South African start-up using AI to make video content more accessible

201

Nick Argyros, chief operating officer, and Francois Schreuder, CEO, Phonetik AI

Phonetik AI, a South African start-up building large language models that create subtitles, closed captions and narration, is helping the visually and audio impaired get more information from the video content they consume.

Speaking to TechCentral at the AWS Summit in Johannesburg last week, Phonetik AI founder and CEO Francois Schreuder said making the creation of accessibility tools cheaper and quicker can help content producers incorporate the technology into their workflows instead of viewing it as a grudge purchase.

“Around 24% of the global population is – to varying degrees – either visually or hearing impaired. This means they can’t [necessarily] access entertainment, educational and training material that could help them better their lives,” said Schreuder.

“If you’re talking about a piece of content, say an episode, it could take two days to manually make the subtitles and descriptors that would make the content accessible. With our tools, we can cut that down to 30 minutes.”

According to Schreuder, the use of automated tools also reduces costs by around two-thirds. The main driver for broadcasters and content creators is to reach a wider audience.

Phonetik chief operating officer Nick Argyros said the addressable market for the company’s tools substantial – and it has global ambitions.

Another driver making it imperative for broadcasters to improve the accessibility of their content is the European Accessibility Act, introduced in June. The act has made the inclusion of accessibility tools mandatory for all newly placed products and services. It covers advertising content on social media platforms including YouTube, broadcast content on television and even training material for employees in a factory.

Schroder and Argyros said similar legislation is in the works in the US, and it’s only a matter of time before South Africa develops laws of its own.

Language support

“Just like South Africa did with GDPR and Popia, we believe South Africa will have its own accessibility legislation,” said Argos. “In South Africa’s context, some people can’t see very well but they cannot afford to have their eyes checked, and this will help them access content better.”

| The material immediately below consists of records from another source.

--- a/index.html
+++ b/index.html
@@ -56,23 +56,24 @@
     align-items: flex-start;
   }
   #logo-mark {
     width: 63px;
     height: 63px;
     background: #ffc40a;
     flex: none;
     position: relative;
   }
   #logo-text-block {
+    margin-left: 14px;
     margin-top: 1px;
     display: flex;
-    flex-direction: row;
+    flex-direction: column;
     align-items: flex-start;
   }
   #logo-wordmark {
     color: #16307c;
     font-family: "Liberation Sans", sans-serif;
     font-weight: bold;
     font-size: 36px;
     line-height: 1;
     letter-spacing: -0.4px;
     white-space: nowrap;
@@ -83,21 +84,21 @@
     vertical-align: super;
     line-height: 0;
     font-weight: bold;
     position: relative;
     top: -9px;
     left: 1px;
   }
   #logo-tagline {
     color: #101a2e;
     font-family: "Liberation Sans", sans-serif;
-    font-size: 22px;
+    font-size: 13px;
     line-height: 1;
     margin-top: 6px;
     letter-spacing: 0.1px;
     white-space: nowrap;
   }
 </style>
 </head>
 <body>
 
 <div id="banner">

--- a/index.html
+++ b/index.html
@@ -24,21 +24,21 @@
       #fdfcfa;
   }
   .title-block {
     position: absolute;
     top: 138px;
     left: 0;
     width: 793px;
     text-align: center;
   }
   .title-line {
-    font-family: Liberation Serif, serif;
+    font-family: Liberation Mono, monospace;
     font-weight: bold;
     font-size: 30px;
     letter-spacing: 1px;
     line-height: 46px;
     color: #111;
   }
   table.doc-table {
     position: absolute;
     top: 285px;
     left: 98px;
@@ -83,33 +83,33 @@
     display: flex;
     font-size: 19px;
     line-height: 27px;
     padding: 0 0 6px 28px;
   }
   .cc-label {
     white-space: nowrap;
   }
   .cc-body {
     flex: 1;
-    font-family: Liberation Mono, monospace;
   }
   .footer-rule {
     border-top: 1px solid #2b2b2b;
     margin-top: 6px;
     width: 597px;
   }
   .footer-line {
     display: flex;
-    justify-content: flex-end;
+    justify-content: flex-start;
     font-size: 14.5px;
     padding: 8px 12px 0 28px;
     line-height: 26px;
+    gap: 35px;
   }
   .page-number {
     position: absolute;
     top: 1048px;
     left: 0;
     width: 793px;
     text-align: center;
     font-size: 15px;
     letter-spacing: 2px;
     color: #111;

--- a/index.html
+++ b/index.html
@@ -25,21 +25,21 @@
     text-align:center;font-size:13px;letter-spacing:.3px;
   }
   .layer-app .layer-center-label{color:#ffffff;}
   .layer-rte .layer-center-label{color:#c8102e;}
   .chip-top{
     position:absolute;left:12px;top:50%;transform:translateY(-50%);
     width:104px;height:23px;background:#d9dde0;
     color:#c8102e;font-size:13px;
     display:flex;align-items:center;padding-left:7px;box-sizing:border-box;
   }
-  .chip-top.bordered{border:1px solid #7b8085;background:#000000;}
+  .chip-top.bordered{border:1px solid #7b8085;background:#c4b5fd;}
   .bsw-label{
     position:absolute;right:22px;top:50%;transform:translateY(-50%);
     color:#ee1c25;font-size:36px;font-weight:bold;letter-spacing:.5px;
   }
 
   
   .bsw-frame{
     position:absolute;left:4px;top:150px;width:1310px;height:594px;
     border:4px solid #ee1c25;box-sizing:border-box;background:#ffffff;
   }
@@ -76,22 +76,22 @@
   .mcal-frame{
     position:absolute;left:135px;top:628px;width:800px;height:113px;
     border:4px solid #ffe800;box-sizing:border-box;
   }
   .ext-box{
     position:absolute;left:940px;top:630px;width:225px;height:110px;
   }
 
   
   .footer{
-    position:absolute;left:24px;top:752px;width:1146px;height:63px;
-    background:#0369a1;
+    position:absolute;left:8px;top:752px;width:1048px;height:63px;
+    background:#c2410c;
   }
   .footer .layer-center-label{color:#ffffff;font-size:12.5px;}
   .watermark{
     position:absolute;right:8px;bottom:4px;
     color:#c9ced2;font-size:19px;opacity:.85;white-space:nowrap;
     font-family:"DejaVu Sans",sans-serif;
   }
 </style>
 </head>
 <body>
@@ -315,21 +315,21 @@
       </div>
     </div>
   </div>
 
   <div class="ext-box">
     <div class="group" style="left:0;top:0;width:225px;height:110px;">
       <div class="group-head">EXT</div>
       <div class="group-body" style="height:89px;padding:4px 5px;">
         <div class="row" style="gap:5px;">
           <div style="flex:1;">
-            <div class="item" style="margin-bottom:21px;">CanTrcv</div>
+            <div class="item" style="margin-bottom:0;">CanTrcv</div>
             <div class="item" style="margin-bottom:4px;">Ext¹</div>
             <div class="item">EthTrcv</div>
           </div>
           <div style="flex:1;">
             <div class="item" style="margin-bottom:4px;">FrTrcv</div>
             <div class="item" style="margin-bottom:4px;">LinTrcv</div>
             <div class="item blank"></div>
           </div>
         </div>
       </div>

Producing accurate subtitles is perhaps the easier of the tasks Phonetik AI has taken on, with languages supported including English, Portuguese and Hindi. Other languages will be added as development progresses, especially in the South African context. The availability of training data has guided which languages Phonetik AI has chosen first.

The tasks become more complex when “contextual descriptors” need to be produced. This textual or auditory information describes aspects of what is happening on screen that cannot be decoded visually by those who can see but can’t hear or from dialogue by those who can hear but can’t see.

Read: The SA start-up using AI to read X-rays – and save lives

“If a gunshot goes off on screen, there is no need to add descriptors for it for those who can see. But if a bomb goes off and all that is visible is shock on a character’s face, the person who cannot hear it must be told it is happening,” said Schreuder.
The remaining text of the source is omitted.